Саша вздохнул, виновато посмотрел на нее и сказал:

— Прости меня. Это ведь все я. — Он шмыгнул носом, словно робеющий подросток, который не знает, как лучше объясниться в чувствах девушке, нравившейся ему. — Это я попросил, чтобы вас с Леонидом забрали в тот самый сарай. Я только хотел…

— Саша?

Денин смутился и замолчал.

— Что ты сказал?

Ему не понравился голос любимой, похожий на скрип напильника по стеклу.

— Ну, я просто хотел наказать Леонида. Понимаешь? Показать, что этот субъект не любит тебя. Он ведь не пара тебе, бросил тебя! А я — нет. Я с тобой.

Таня села, тяжело звякнув цепью.

Ее рот, покрытый засохшей кровью, раскрылся, словно незаживающая рана.

— Ты хотел, чтобы мне сожгли лицо?

Саша уныло молчал. Он хотел крикнуть «да», но передумал. Она все равно не поймет. Эти женщины — сплошные загадки. А уж Таня и подавно.

— Послушай, а если бы Леонид не струсил? Ты сдался бы?

«Конечно нет».

Александр вдруг замялся. Он хотел ответить, что героизм Леонида никто не оценил бы. Его просто трахнули бы членом с крючьями, порвали задницу в клочья, а потом все равно занялись бы Таней. Но, видя состояние своей возлюбленной, он решил, что на сегодня для нее достаточно.

Ковалева засмеялась, и ему стало жутко. Этот хохот словно предрекал кару. Будто тварь из ночного кошмара запустила ему в грудь свои когти, пытаясь добраться до его сердца. Того самого, которое так любит эту женщину.

— Это была просто проверка чувств, — промямлил он, понимая, что щеки его краснеют.

Саша никогда не умел оправдываться.

— Мне было жаль, что они сделали тебе больно. Но разве настоящая любовь не должна преодолеть все испытания, даже самые тяжкие? Боль не так уж и страшна. Но поверь, я ничего не знал об изнасиловании. Ты же не говорила мне! У нас был другой уговор, и мне ничего не сказали!

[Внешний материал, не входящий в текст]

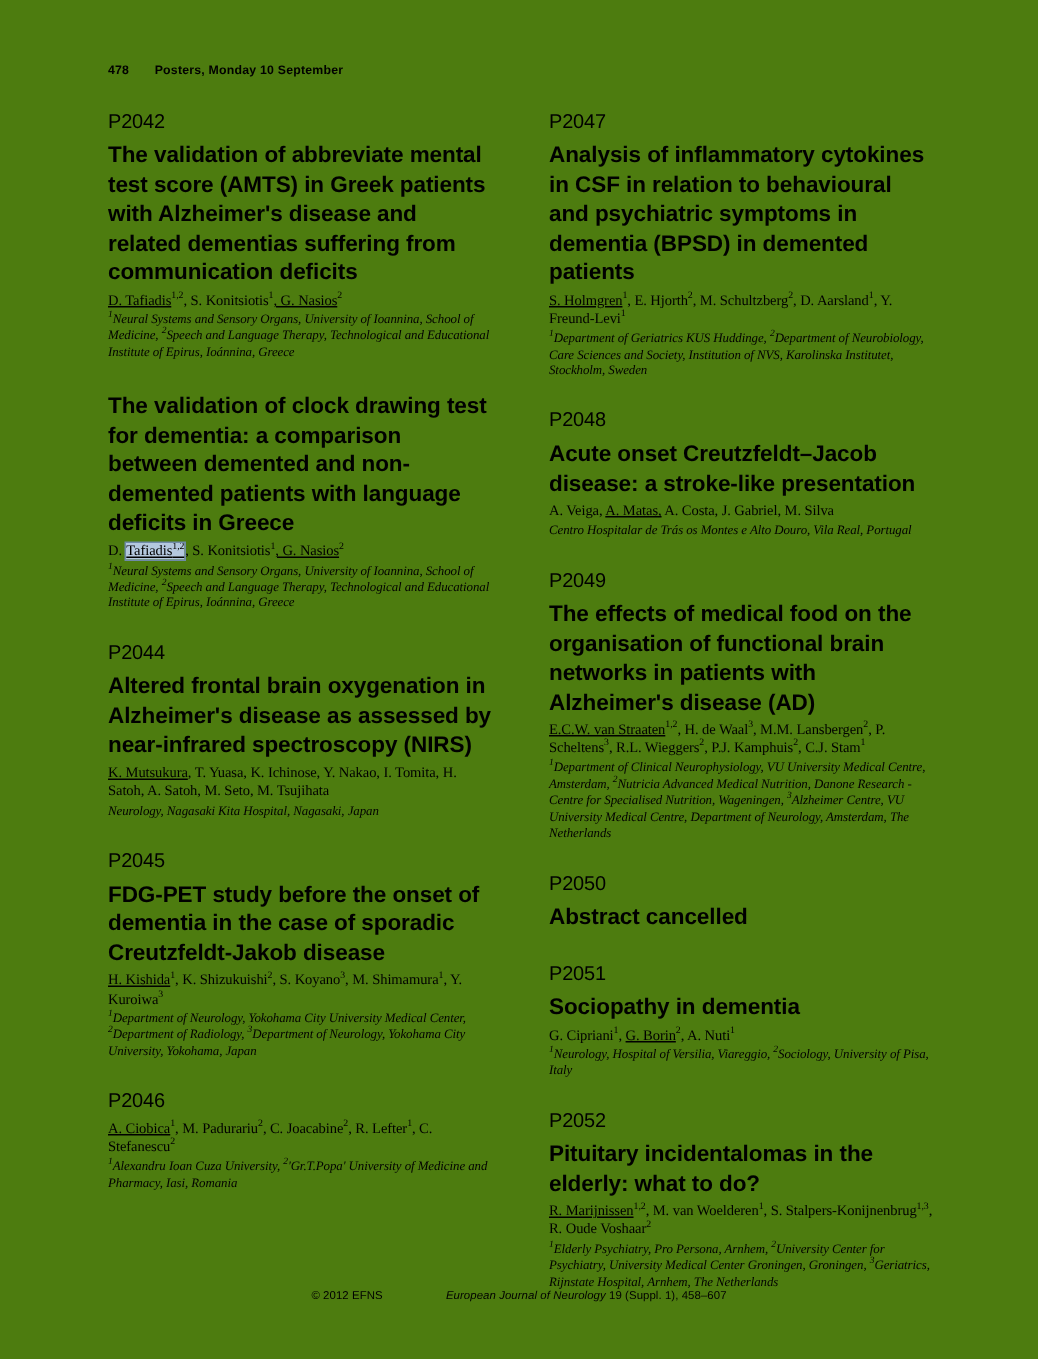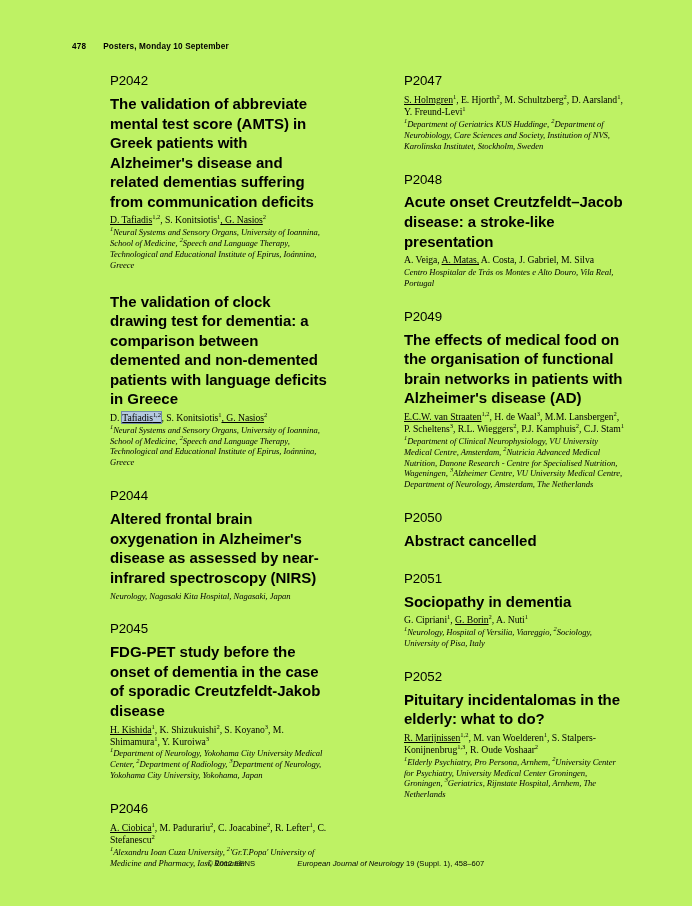--- a/index.html
+++ b/index.html
@@ -16,7 +16,7 @@
     position: relative;
     width: 692px;
     height: 906px;
-    background: #bef264;
+    background: #4d7c0f;
     overflow: hidden;
     box-sizing: border-box;
   }

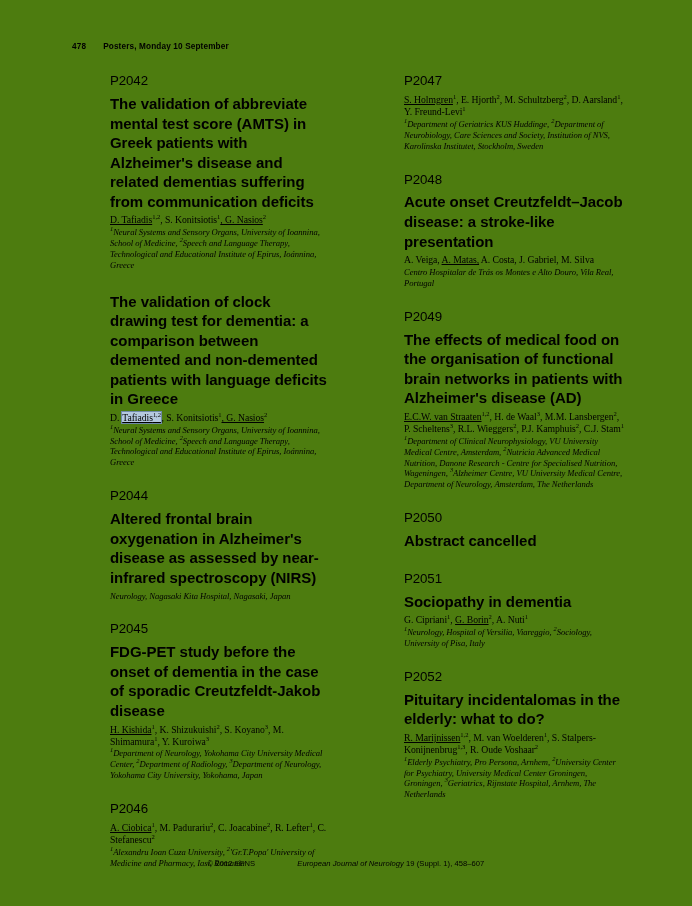--- a/index.html
+++ b/index.html
@@ -51,7 +51,6 @@
   
   .abstract {
     margin-bottom: 13px;
-    margin-left: 38px;
   }
   .abs-id {
     font-size: 13.3px;

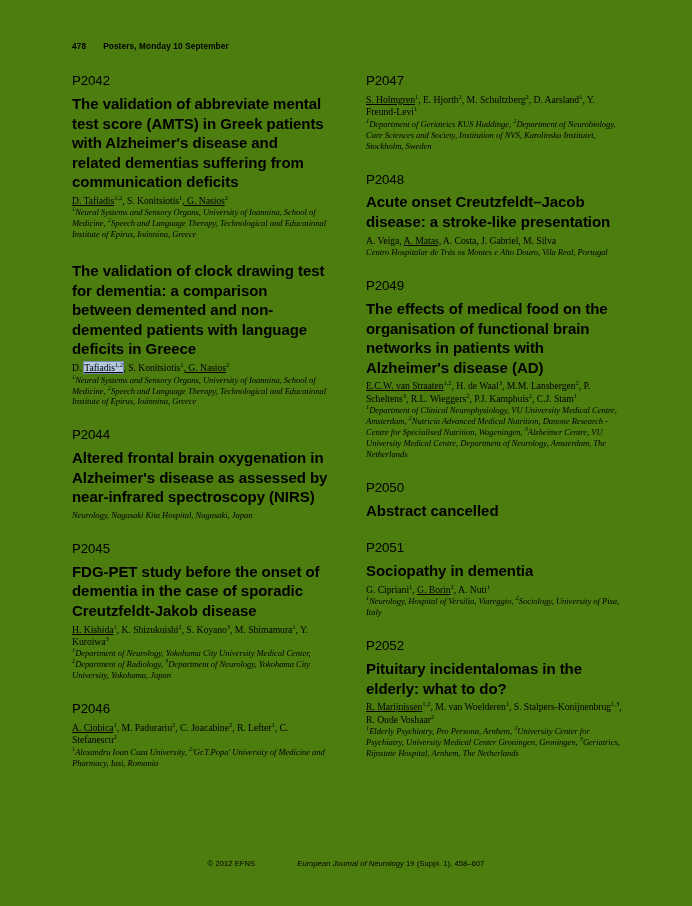--- a/index.html
+++ b/index.html
@@ -170,6 +170,7 @@
 
       <div class="abstract gap-lg">
         <div class="abs-id">P2047</div>
+        <div class="abs-title">Analysis of inflammatory cytokines in CSF in relation to behavioural and psychiatric symptoms in dementia (BPSD) in demented patients</div>
         <div class="abs-authors"><u>S. Holmgren</u><sup>1</sup><span>, E. Hjorth</span><sup>2</sup><span>, M. Schultzberg</span><sup>2</sup><span>, D. Aarsland</span><sup>1</sup><span>, Y. Freund-Levi</span><sup>1</sup></div>
         <div class="abs-affil"><sup>1</sup><span>Department of Geriatrics KUS Huddinge, </span><sup>2</sup><span>Department of Neurobiology, Care Sciences and Society, Institution of NVS, Karolinska Institutet, Stockholm, Sweden</span></div>
       </div>

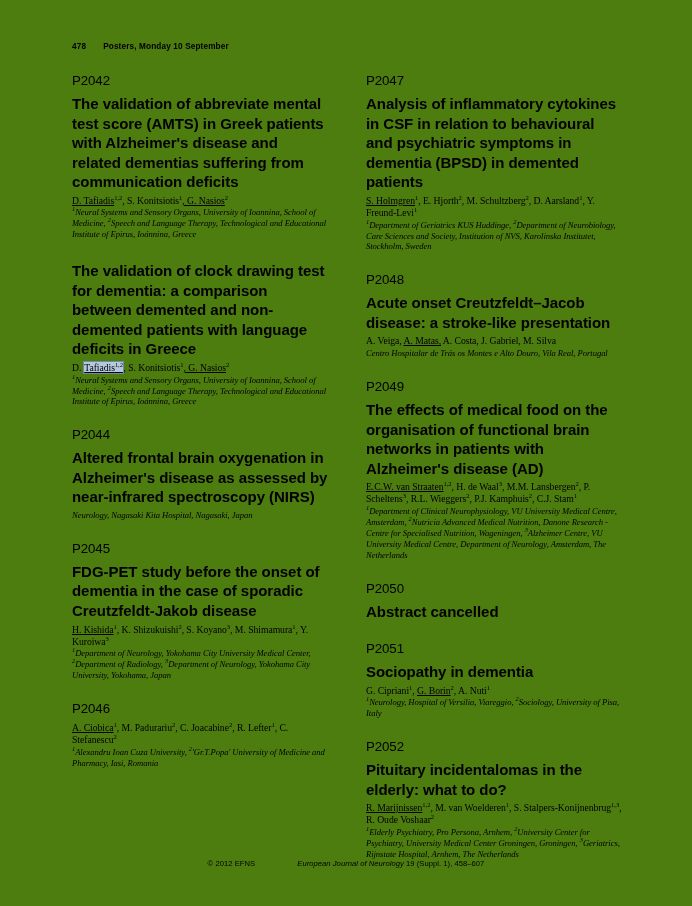--- a/index.html
+++ b/index.html
@@ -148,6 +148,7 @@
       <div class="abstract gap-lg">
         <div class="abs-id">P2044</div>
         <div class="abs-title">Altered frontal brain oxygenation in Alzheimer's disease as assessed by near-infrared spectroscopy (NIRS)</div>
+        <div class="abs-authors"><u>K. Mutsukura</u><span>, T. Yuasa, K. Ichinose, Y. Nakao, I. Tomita, H. Satoh, A. Satoh, M. Seto, M. Tsujihata</span></div>
         <div class="abs-affil"><span>Neurology, Nagasaki Kita Hospital, Nagasaki, Japan</span></div>
       </div>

Таня его не слышала, продолжала истерично хохотать.

— Родная, пожалуйста, не надо, — испуганно пробормотал Саша.

Ему стало по-настоящему страшно. Чего она смеется? Он ведь извинился!

Денин начал гладить Таню, но его ладонь лишь размазывала липкую кашу из крови и пота по ее плечу.

— Ты устала. Давай спать.

Но она не умолкала. Так прошло два часа. Таня то впадала в беспамятство, то приходила в себя и сразу начинала смеяться.

Саша терпеливо ждал, слушал этот странный хохот возлюбленной. Комната медленно погружалась в сумерки.

Вскоре она затихла, и он осторожно, с покорностью преданного раба улегся рядом с ней.

Денин попытался обнять ее, но Таня отвернулась.

«Ну и ладно, — обиженно подумал он. — Она обязательно поймет меня. До нее пока просто не доходит, что только я буду любить ее всю жизнь. Как никто другой».